TASK OBJECTIVE: Every entry gets copied exactly. No images go into the copy.

INFORMATION PROVIDED section start

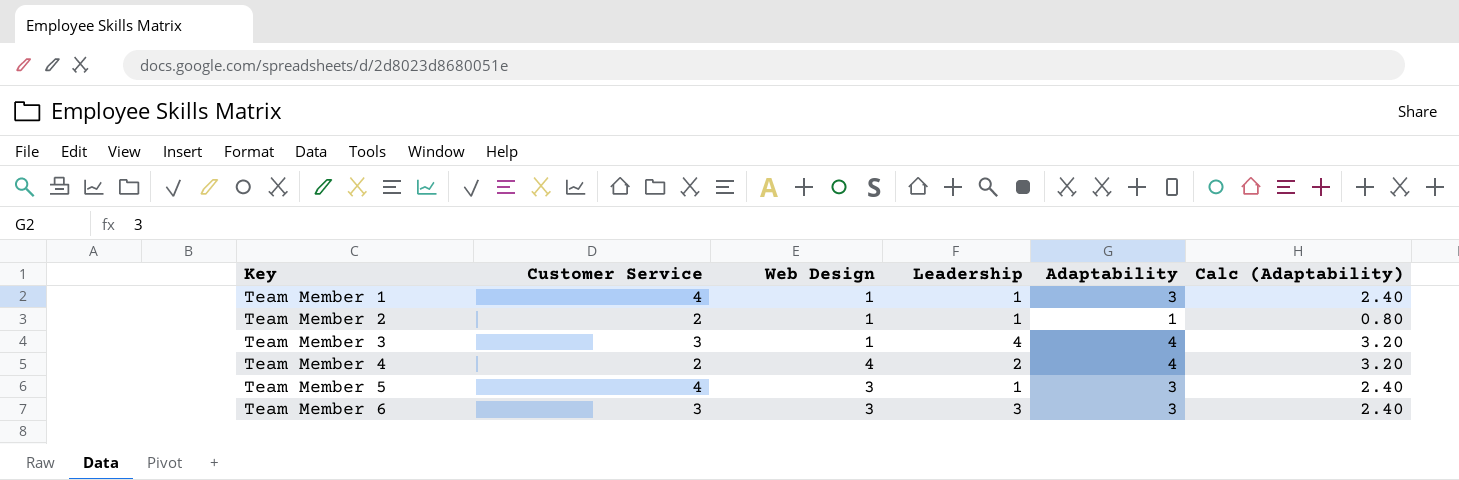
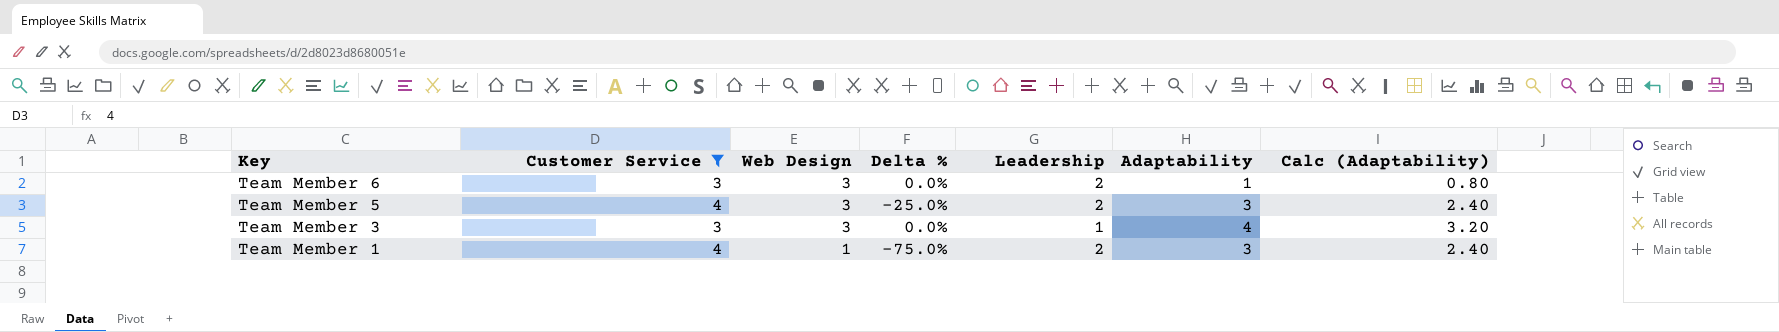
filter: none -> Customer Service != 2
row order: Key ascending -> Key descending
column Delta % | formula: none -> ([Web Design] - [Customer Service]) / [Customer Service]
Team Member 6 | Leadership: 3 -> 2
Team Member 6 | Adaptability: 3 -> 1
Team Member 6 | Calc (Adaptability): 2.40 -> 0.80
Team Member 5 | Leadership: 1 -> 2
Team Member 3 | Web Design: 1 -> 3
Team Member 3 | Leadership: 4 -> 1
Team Member 1 | Leadership: 1 -> 2

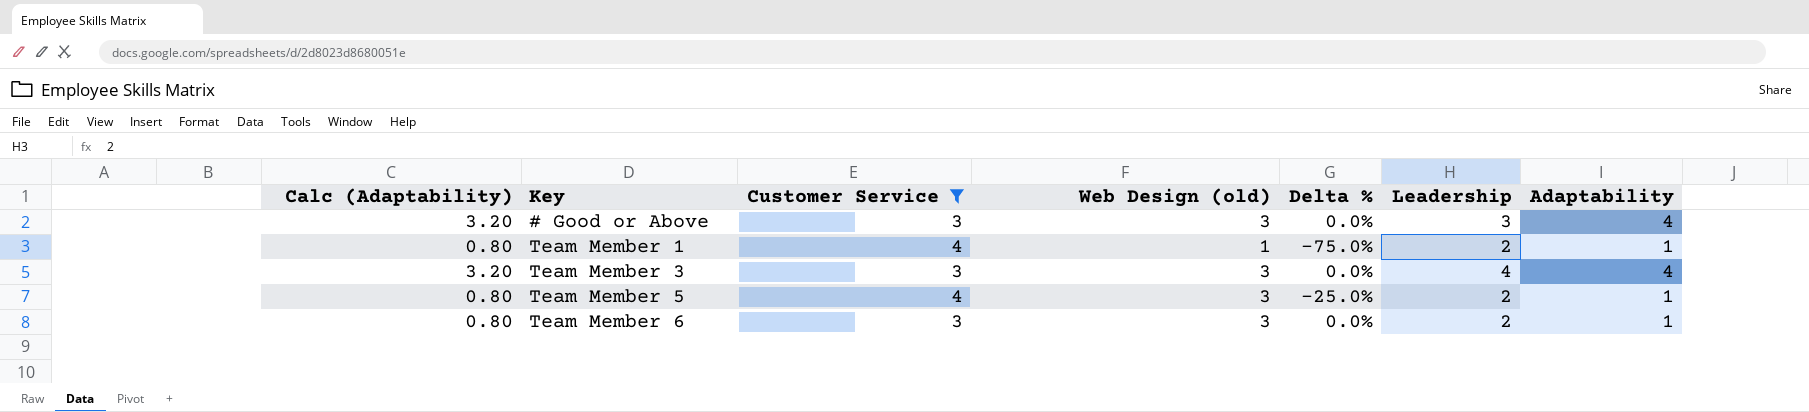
row order: Key descending -> Key ascending
column Calc (Adaptability) | position: 7 -> 1
column name: Web Design -> Web Design (old)
row # Good or Above: none -> 3.20 | 3 | 3 | 0.0% | 3 | 4
Team Member 1 | Calc (Adaptability): 2.40 -> 0.80
Team Member 1 | Adaptability: 3 -> 1
Team Member 3 | Leadership: 1 -> 4
Team Member 5 | Calc (Adaptability): 2.40 -> 0.80
Team Member 5 | Adaptability: 3 -> 1

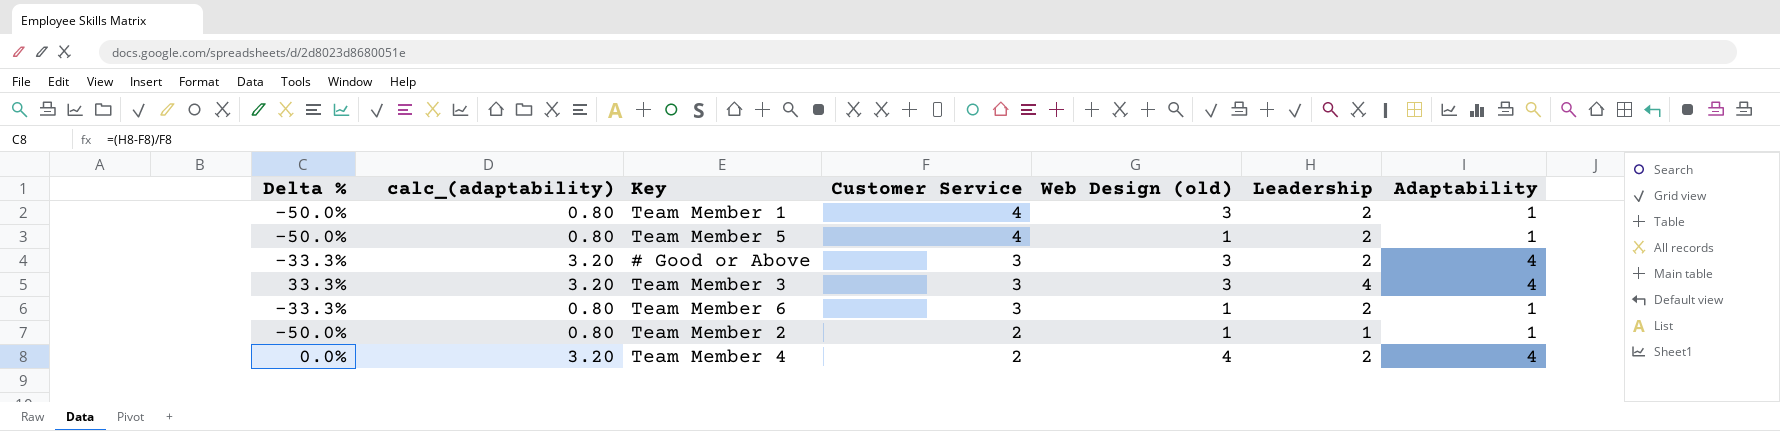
filter: Customer Service != 2 -> none
row order: Key ascending -> Customer Service descending
column Delta % | formula: ([Web Design (old)] - [Customer Service]) / [Customer Service] -> ([Leadership] - [Customer Service]) / [Customer Service]
column Delta % | position: 5 -> 1
column name: Calc (Adaptability) -> calc_(adaptability)
Team Member 1 | Web Design (old): 1 -> 3
Team Member 5 | Web Design (old): 3 -> 1
# Good or Above | Leadership: 3 -> 2
Team Member 6 | Web Design (old): 3 -> 1

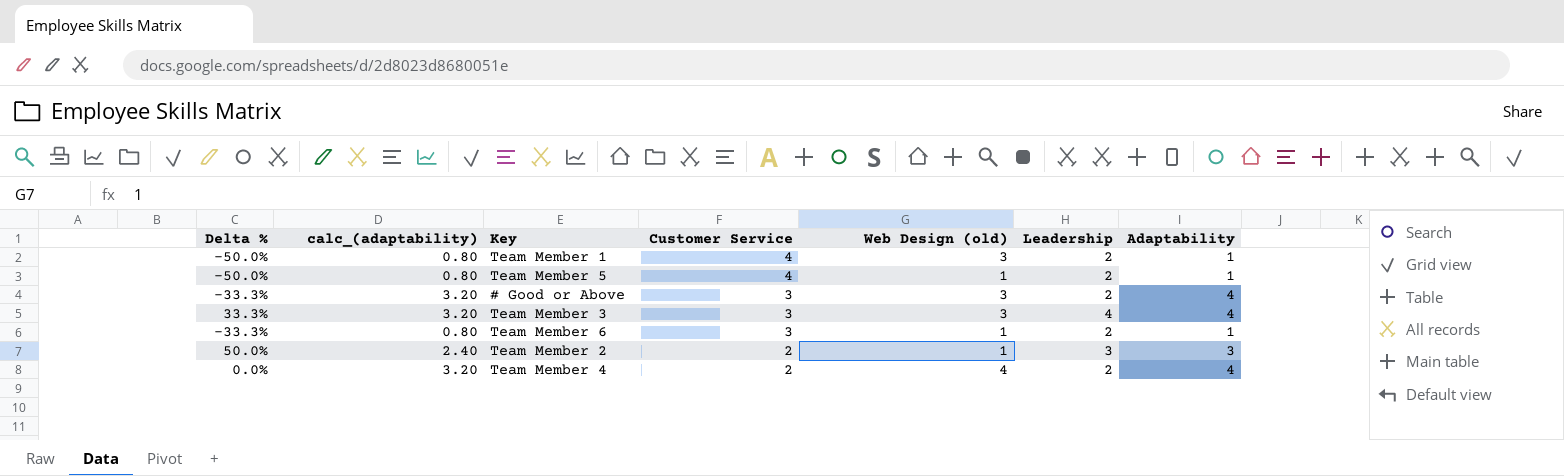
Team Member 2 | Delta %: -50.0% -> 50.0%
Team Member 2 | calc_(adaptability): 0.80 -> 2.40
Team Member 2 | Leadership: 1 -> 3
Team Member 2 | Adaptability: 1 -> 3

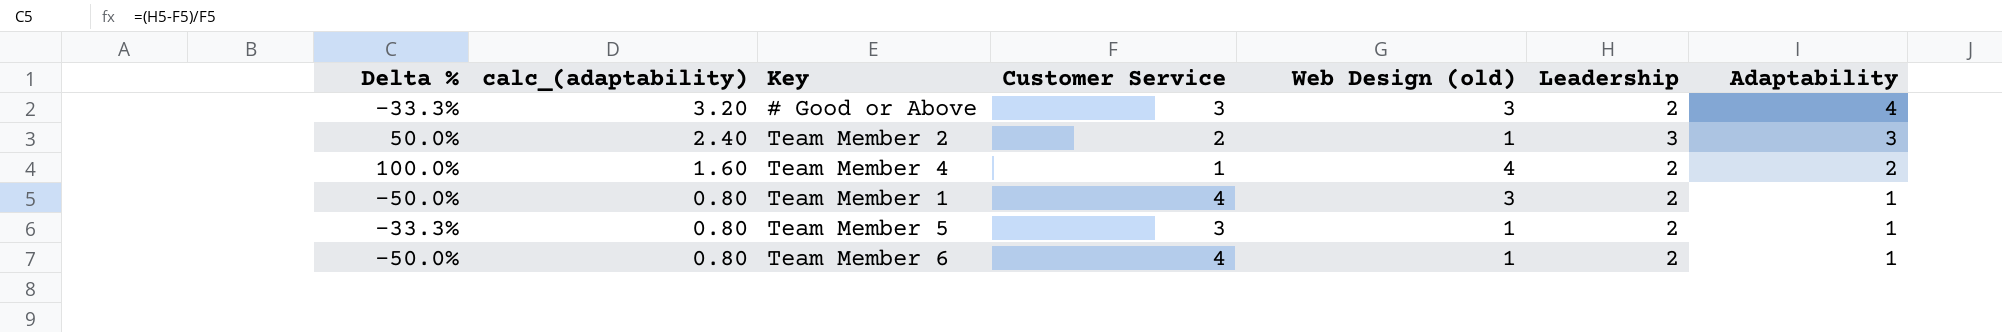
row order: Customer Service descending -> calc_(adaptability) descending
row Team Member 3: 33.3% | 3.20 | 3 | 3 | 4 | 4 -> none
Team Member 4 | Delta %: 0.0% -> 100.0%
Team Member 4 | calc_(adaptability): 3.20 -> 1.60
Team Member 4 | Customer Service: 2 -> 1
Team Member 4 | Adaptability: 4 -> 2
Team Member 5 | Delta %: -50.0% -> -33.3%
Team Member 5 | Customer Service: 4 -> 3
Team Member 6 | Delta %: -33.3% -> -50.0%
Team Member 6 | Customer Service: 3 -> 4

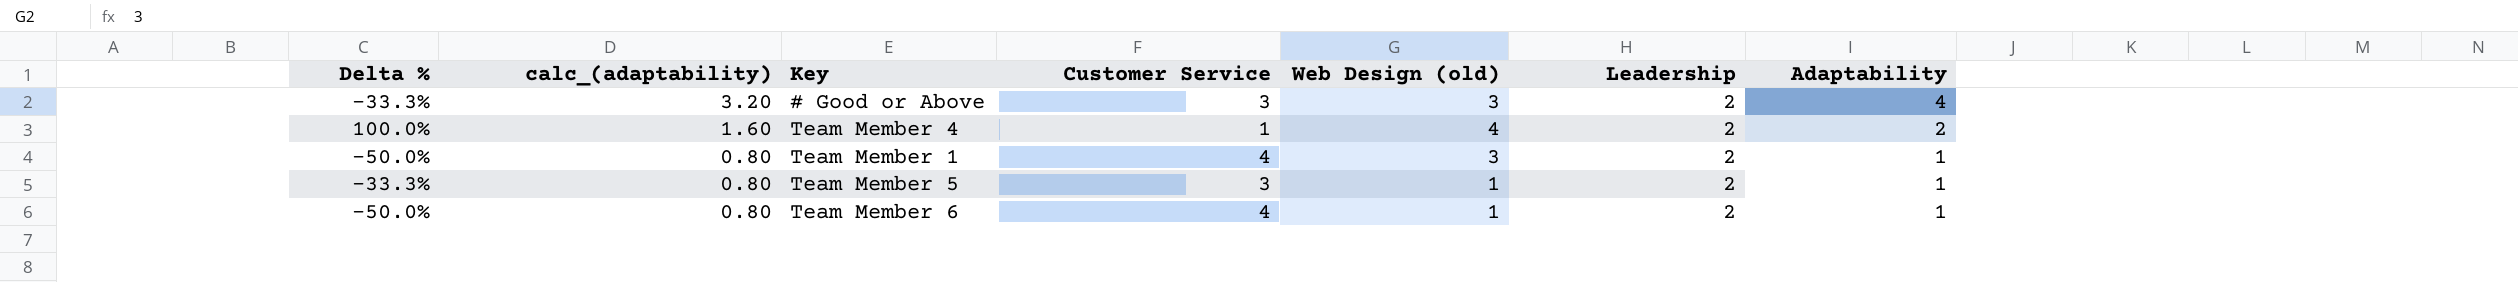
row Team Member 2: 50.0% | 2.40 | 2 | 1 | 3 | 3 -> none

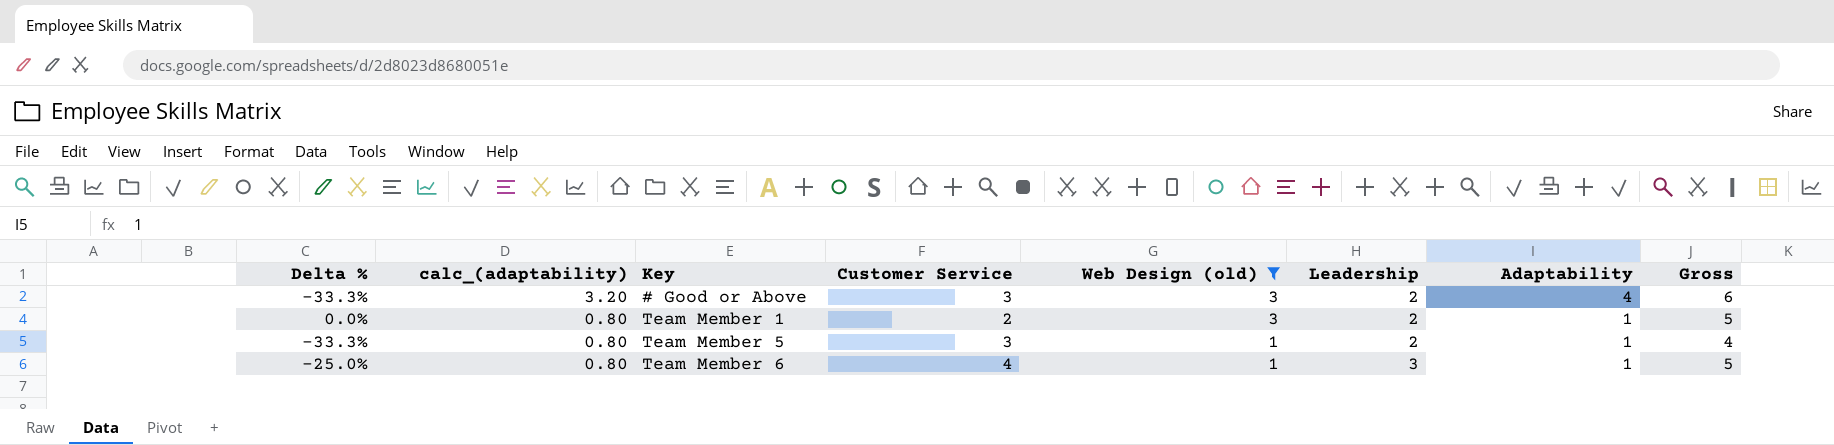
filter: none -> Web Design (old) != 4
column Gross | formula: none -> [Customer Service] + [Web Design (old)]
Team Member 1 | Delta %: -50.0% -> 0.0%
Team Member 1 | Customer Service: 4 -> 2
Team Member 6 | Delta %: -50.0% -> -25.0%
Team Member 6 | Leadership: 2 -> 3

INFORMATION PROVIDED section end

TASK RESULT:
filter: none -> Customer Service != 2
row order: Key ascending -> Key descending
column Delta % | formula: none -> ([Web Design] - [Customer Service]) / [Customer Service]
Team Member 6 | Leadership: 3 -> 2
Team Member 6 | Adaptability: 3 -> 1
Team Member 6 | Calc (Adaptability): 2.40 -> 0.80
Team Member 5 | Leadership: 1 -> 2
Team Member 3 | Web Design: 1 -> 3
Team Member 3 | Leadership: 4 -> 1
Team Member 1 | Leadership: 1 -> 2

row order: Key descending -> Key ascending
column Calc (Adaptability) | position: 7 -> 1
column name: Web Design -> Web Design (old)
row # Good or Above: none -> 3.20 | 3 | 3 | 0.0% | 3 | 4
Team Member 1 | Calc (Adaptability): 2.40 -> 0.80
Team Member 1 | Adaptability: 3 -> 1
Team Member 3 | Leadership: 1 -> 4
Team Member 5 | Calc (Adaptability): 2.40 -> 0.80
Team Member 5 | Adaptability: 3 -> 1

filter: Customer Service != 2 -> none
row order: Key ascending -> Customer Service descending
column Delta % | formula: ([Web Design (old)] - [Customer Service]) / [Customer Service] -> ([Leadership] - [Customer Service]) / [Customer Service]
column Delta % | position: 5 -> 1
column name: Calc (Adaptability) -> calc_(adaptability)
Team Member 1 | Web Design (old): 1 -> 3
Team Member 5 | Web Design (old): 3 -> 1
# Good or Above | Leadership: 3 -> 2
Team Member 6 | Web Design (old): 3 -> 1

Team Member 2 | Delta %: -50.0% -> 50.0%
Team Member 2 | calc_(adaptability): 0.80 -> 2.40
Team Member 2 | Leadership: 1 -> 3
Team Member 2 | Adaptability: 1 -> 3

row order: Customer Service descending -> calc_(adaptability) descending
row Team Member 3: 33.3% | 3.20 | 3 | 3 | 4 | 4 -> none
Team Member 4 | Delta %: 0.0% -> 100.0%
Team Member 4 | calc_(adaptability): 3.20 -> 1.60
Team Member 4 | Customer Service: 2 -> 1
Team Member 4 | Adaptability: 4 -> 2
Team Member 5 | Delta %: -50.0% -> -33.3%
Team Member 5 | Customer Service: 4 -> 3
Team Member 6 | Delta %: -33.3% -> -50.0%
Team Member 6 | Customer Service: 3 -> 4

row Team Member 2: 50.0% | 2.40 | 2 | 1 | 3 | 3 -> none

filter: none -> Web Design (old) != 4
column Gross | formula: none -> [Customer Service] + [Web Design (old)]
Team Member 1 | Delta %: -50.0% -> 0.0%
Team Member 1 | Customer Service: 4 -> 2
Team Member 6 | Delta %: -50.0% -> -25.0%
Team Member 6 | Leadership: 2 -> 3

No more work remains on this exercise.